Extinct ape species found in ancient Chinese tomb

Extinct ape species found in ancient Chinese tomb
Extinct ape species found in ancient Chinese tomb
Extinct ape species found in ancient Chinese tomb
Extinct ape species found in ancient Chinese tomb

New, long-extinct ape species found in ancient Chinese tomb.

The new gibbon species, called Junzi imperialis, is believed to have been wiped out before the modern age as a result of human actions, leading to its extinction.

This comes after researchers found the gibbon’s partial skull buried beside an ancient Chinese royal, dating back 2,300 years.

Dr Samuel Turvey, lead researcher of the Zoological Society of London, told Science magazine: “All of the world’s apes – chimpanzees, gorillas, orang-utans and gibbons – are threatened with extinction today due to human activities, but no ape species were thought to have become extinct as a result of hunting or habitat loss.

“However, the discovery of the recently extinct Junzi changes this, and highlights the vulnerability of gibbons in particular.”

Scientists unearthed the tomb in Shaanxi Province, central China, which also contained other animals’ bones – including a lynx, leopards and a black bear.

In ancient China, gibbons were deemed as “noble” animals and were often kept as luxury pets.

It is believed the ape belonged to Lady Xia, the grandmother of China’s first emperor, Qin Shihuang, who instructed his army to build the Great wall of China and the Terracotta Warriors.

High-tech computer modelling software uncovered the new ape species – a genus gibbon which scientists estimate lived up to a few hundred years ago.

Dr Turvey said that any account of gibbons in China were only found in history books.

He added: “It is very, very far from any gibbon populations today.”

Chinese authorities banned Dr Turvey and his colleagues from extracting DNA from the bones, but they managed to conduct analyse the measurements of the gibbons and compare it with existing ape species, discovering that its skull and jaw width belonged to an entirely new species.

Researchers believe the gibbon species was wiped out as a result of intense human pressures on the environment, according to co-researcher Prof Helen Chatterjee of University College London.

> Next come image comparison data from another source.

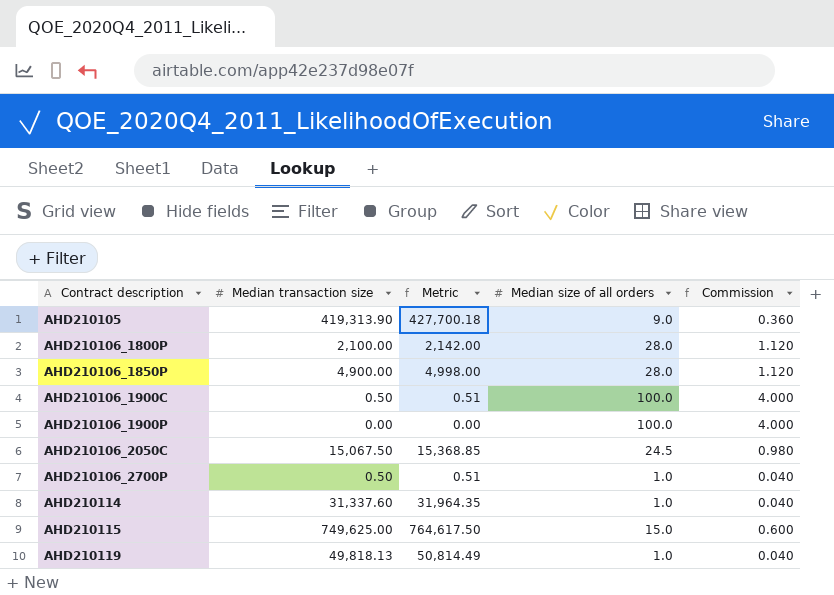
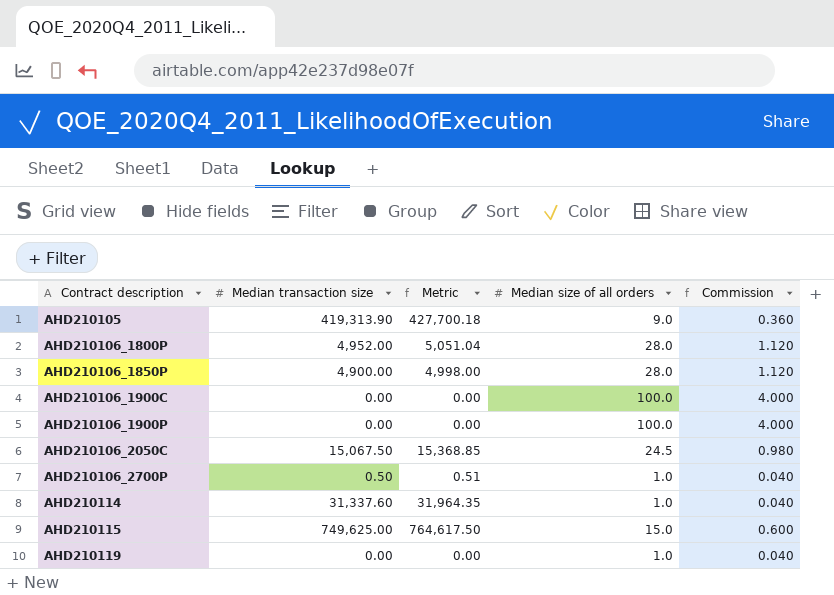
AHD210106_1800P | Median transaction size: 2,100.00 -> 4,952.00
AHD210106_1800P | Metric: 2,142.00 -> 5,051.04
AHD210106_1900C | Median transaction size: 0.50 -> 0.00
AHD210106_1900C | Metric: 0.51 -> 0.00
AHD210119 | Median transaction size: 49,818.13 -> 0.00
AHD210119 | Metric: 50,814.49 -> 0.00

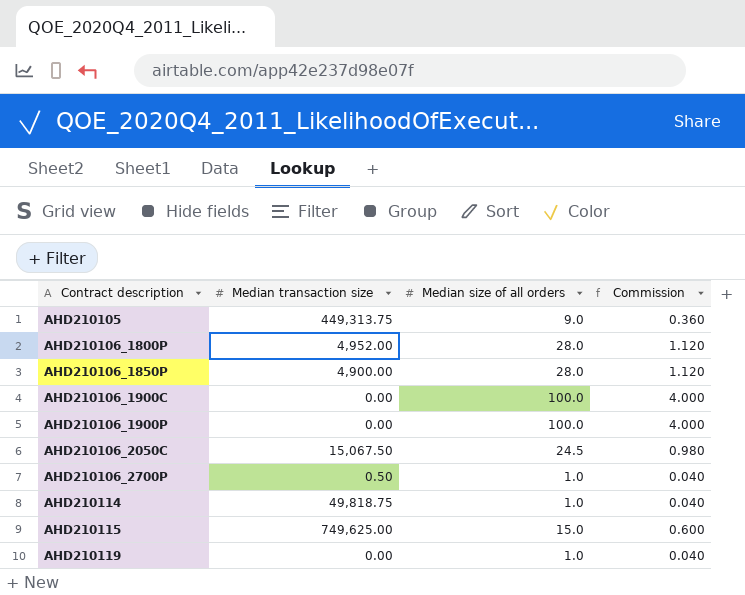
column Metric | formula: [Median transaction size] * 1.02 -> none
AHD210105 | Median transaction size: 419,313.90 -> 449,313.75
AHD210114 | Median transaction size: 31,337.60 -> 49,818.75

Ms Chatterjee said: “Our historical data shows that these factors caused a southward shift of gibbons towards their present day distribution which is restricted to the very far south of China – and in the case of Junzi, its eventual extinction.”

It is believed the gibbon species’ extinction was caused after the ancient Chinese expanded into the area’s forest region, leading to its massive wipeout.

Around 60 percent of all primate species around the world face the threat of extinction, including chimpanzees, gorillas and orangutans.